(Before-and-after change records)
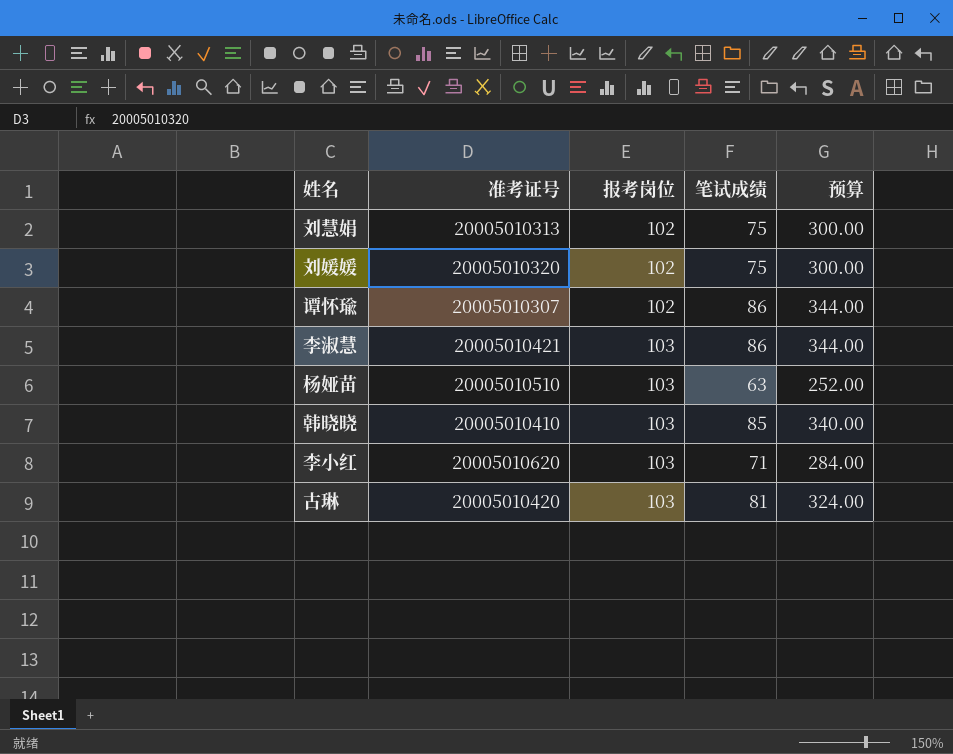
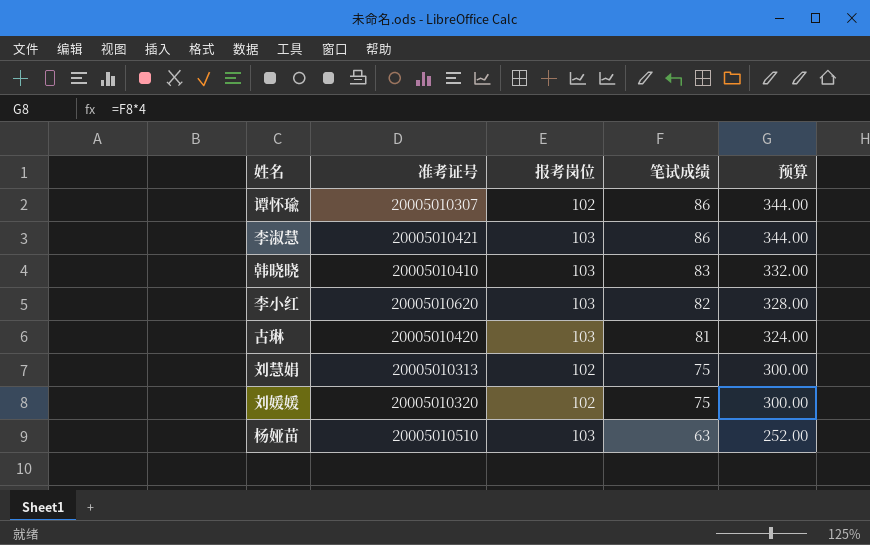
row order: 报考岗位 ascending -> 笔试成绩 descending
韩晓晓 | 笔试成绩: 85 -> 83
韩晓晓 | 预算: 340.00 -> 332.00
李小红 | 笔试成绩: 71 -> 82
李小红 | 预算: 284.00 -> 328.00

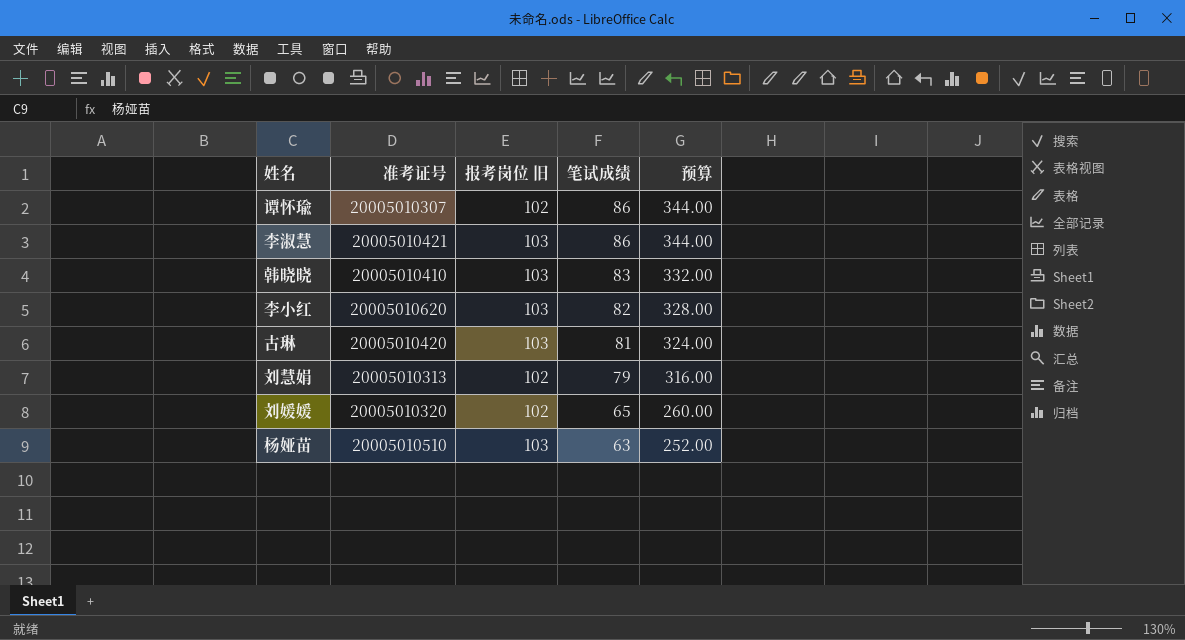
column name: 报考岗位 -> 报考岗位 旧
刘慧娟 | 笔试成绩: 75 -> 79
刘慧娟 | 预算: 300.00 -> 316.00
刘媛媛 | 笔试成绩: 75 -> 65
刘媛媛 | 预算: 300.00 -> 260.00

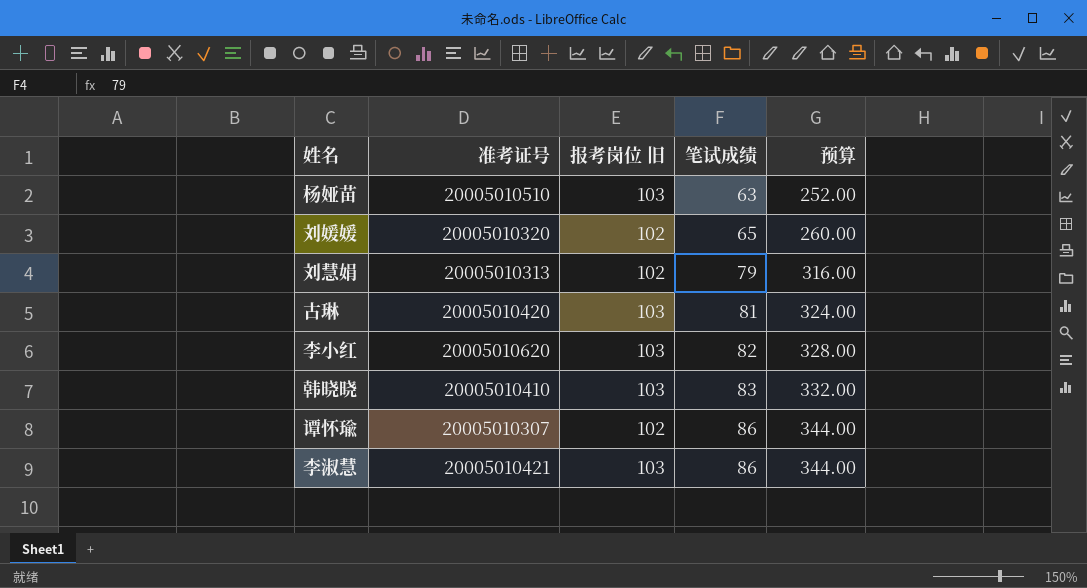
row order: 笔试成绩 descending -> 笔试成绩 ascending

Aim of the exercise: The lines from the one that contains "李小红 | 笔试成绩: 71 -> 82" through the end of the data, repeated exactly and with no pictures, make up the whole answer.

Exercise output:
李小红 | 笔试成绩: 71 -> 82
李小红 | 预算: 284.00 -> 328.00

column name: 报考岗位 -> 报考岗位 旧
刘慧娟 | 笔试成绩: 75 -> 79
刘慧娟 | 预算: 300.00 -> 316.00
刘媛媛 | 笔试成绩: 75 -> 65
刘媛媛 | 预算: 300.00 -> 260.00

row order: 笔试成绩 descending -> 笔试成绩 ascending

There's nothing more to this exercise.